It looks like the original strategic plan has been divided up, some wording changed, and has been passed out of the Committee of Commissioners, but with substantial opposition. That does not seem right for a Strategic Plan- that it would have to have compromise wording and be so divisive.

The more one reads this, the more one gets the sense it may have been designed to empower the Seminary and College for experimentation with policy and doctrine.

I'm not sure this is good for the denomination, or has the feel of something that is really for the denomination.
 
Andrew, who is at General Assembly, has posted something on his blog about the amended Strategic Plan:

A Profitable Word

I don't have all the details on this, but I know in the past there was an unpopular effort by a few in the PCA to have a kind of elite leadership group that would exercise a lot of (political) influence in the denomination.
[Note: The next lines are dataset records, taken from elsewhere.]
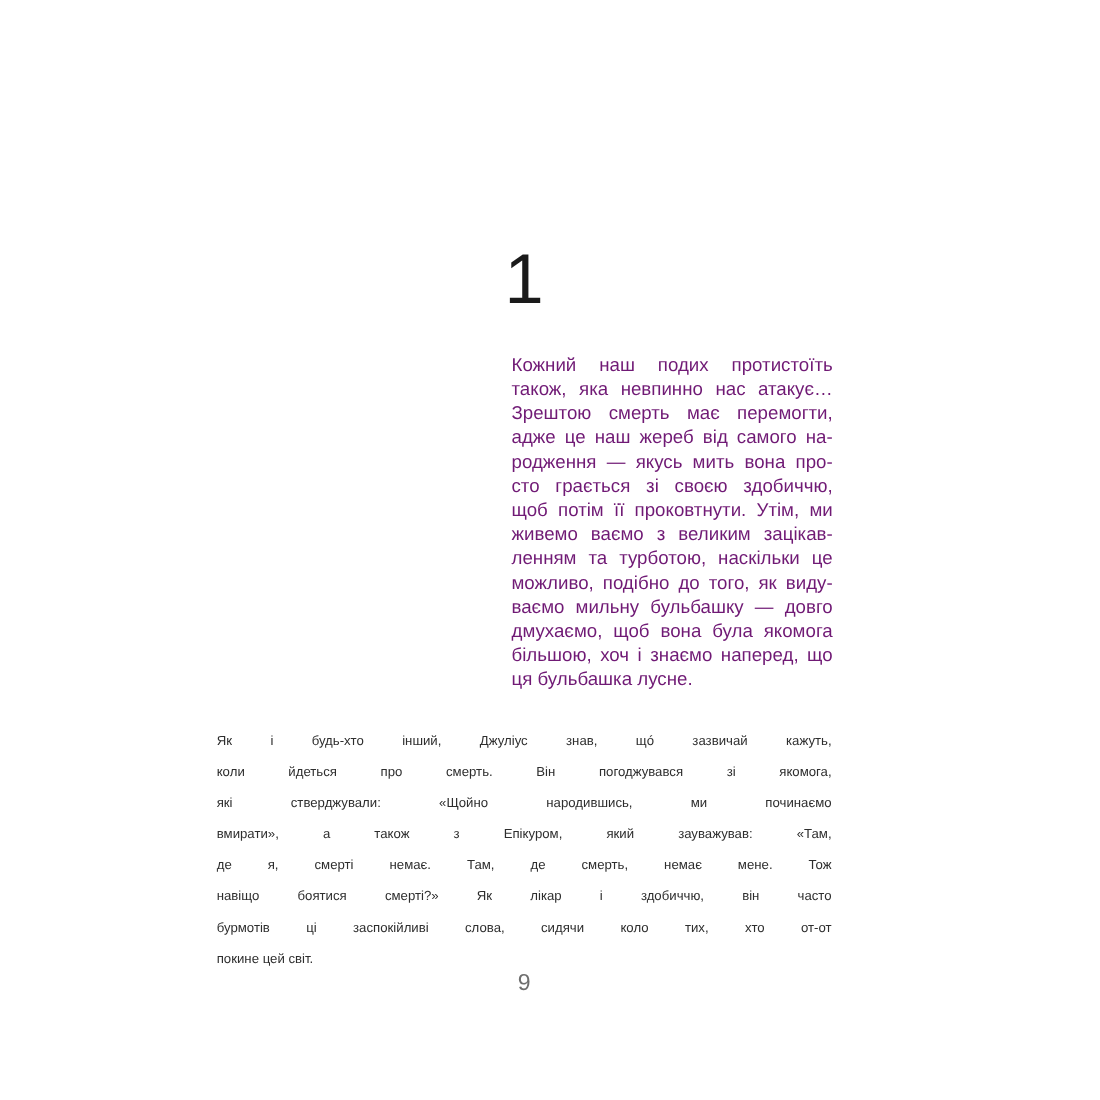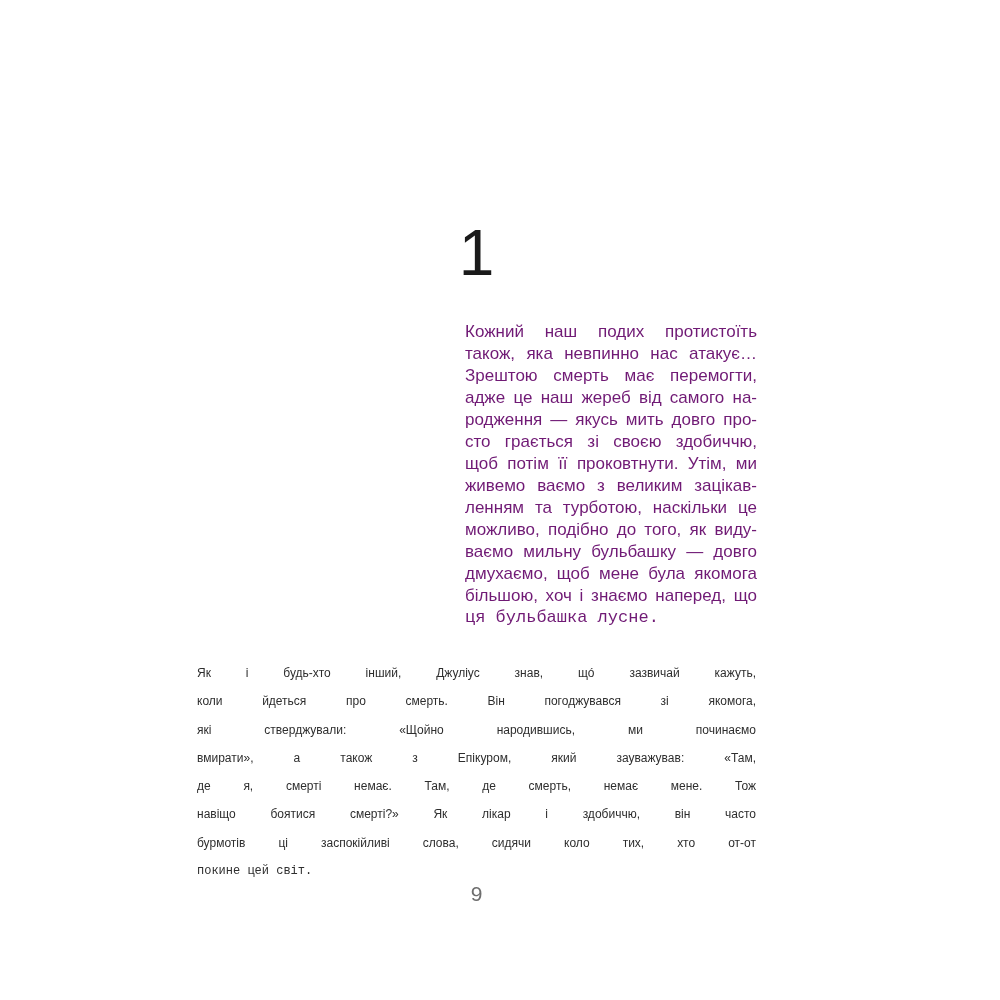"родження — якусь мить довго" div.jline { text: довго -> вона }
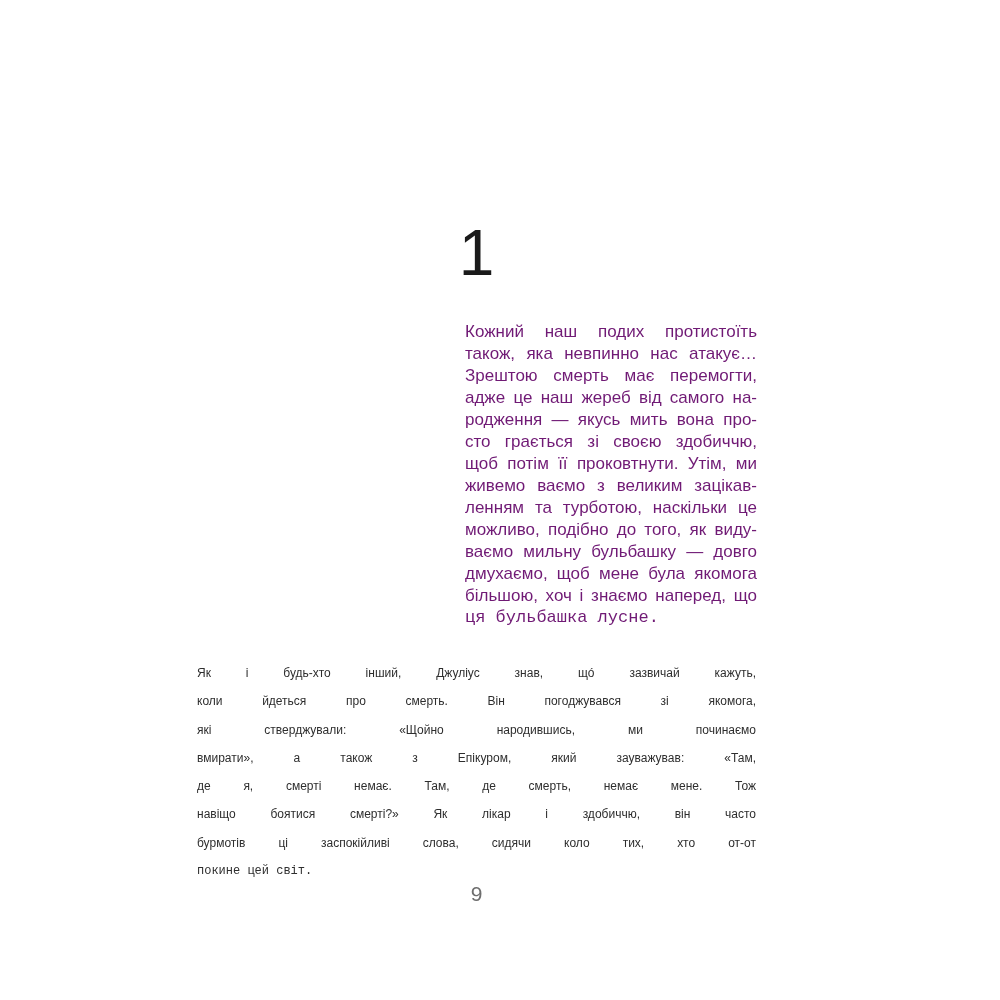"дмухаємо, щоб мене була якомога" div.jline { text: мене -> вона }
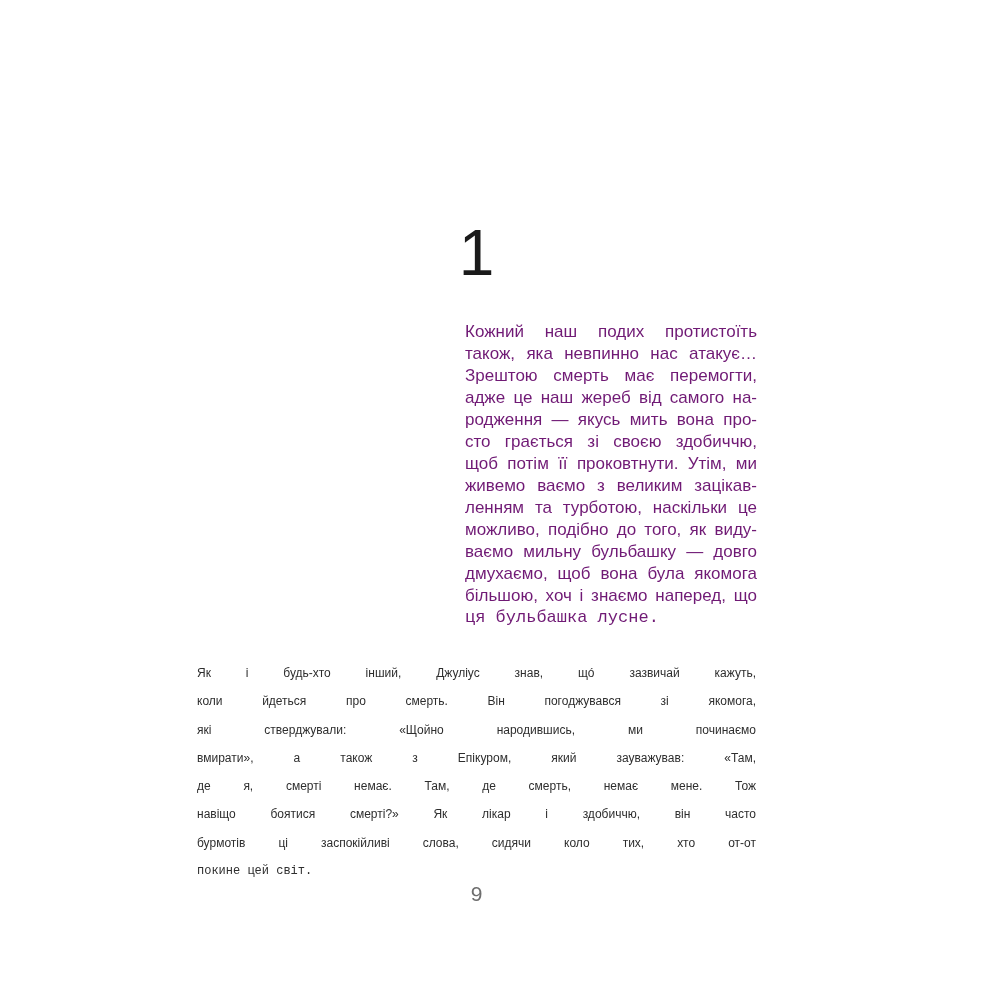"ця бульбашка лусне." .jline.last { font-family: Liberation Mono, monospace -> none }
It was called the "Presbyterian Pastoral Leadership Network" (PPLN) and it developed its own very narrow point of view. Not a grass roots or church or presbytery oriented grouping.

I wonder if somehow this is a continuation of these earlier efforts, because the Strategic Plan does not really seem to be based on Scriptural analysis or practical helps for the denomination- churches or presbyteries.

More-and-more, it seems best this compromised document not be passed.
 
I attended the seminar on the SP last evening.

The explanationgiven here was very satisfactory, in my opinion. The vote will be tomorrow afternoon. All indications are that it will pass. After hearing the first-hand explanation of the SP, I am surprised how far removed the internet version is from the real thing.
 
I attended the seminar on the SP last evening.

The explanationgiven here was very satisfactory, in my opinion. The vote will be tomorrow afternoon. All indications are that it will pass. After hearing the first-hand explanation of the SP, I am surprised how far removed the internet version is from the real thing.

That's valuable input, Kevin.

I did not like what I read in either tone or substance in the original, nor agree with all three specific mandatory funding mechanisms.

It seems curious that a strategic plan should have to be modified so many places to get passed, and that there would be such substantial opposition, e.g. 21-11, were it benign. The public explanation may be one thing, but the details seem to be vague and general in the report itself (except for the funding mechanisms).

It's hard to see how a confessional church could be governed by a strategy that focuses on cultural and business analysis (but not efficiency), rather than Scriptural analysis.

Here's just one part I don't like, and don't know what it will mean:

"Establish(ing) standards for voluntary certification of men and women for specific non-ordained vocational ministries"

There are sections of this that are vague, yet they may involve doctrine and polity. It almost seems to separately empower the seminary and college, as if they were not part from the denomination.

The tone of "safe places" and now, "civil discussion" implies the household of faith is unsafe or uncivil. That may not be the intention, but that is how it sounds. It may be code for watering down, which we see going on right now in churches that are falling away.

For example,

here's the nonsense the EPC used yesterday to rationalize in public its ordaining women as Pastors:

http://theaquilareport.com/index.ph...ors-&catid=93:epc-general-assembly&Itemid=145

Dixon continued, “We had egalitarians (those favoring women as pastors) among us and we had complementarians (those not favoring women as pastors) among us, and we still do. Both view men and women as created in the image of God, but gifted and called differently. Both believe in the authority and infallibility of Scripture. Both seek to do faithful exegesis, and yet arrive at equally faithful albeit different interpretations. We all seek to serve Christ together in the EPC so we regard this as a matter of freedom.”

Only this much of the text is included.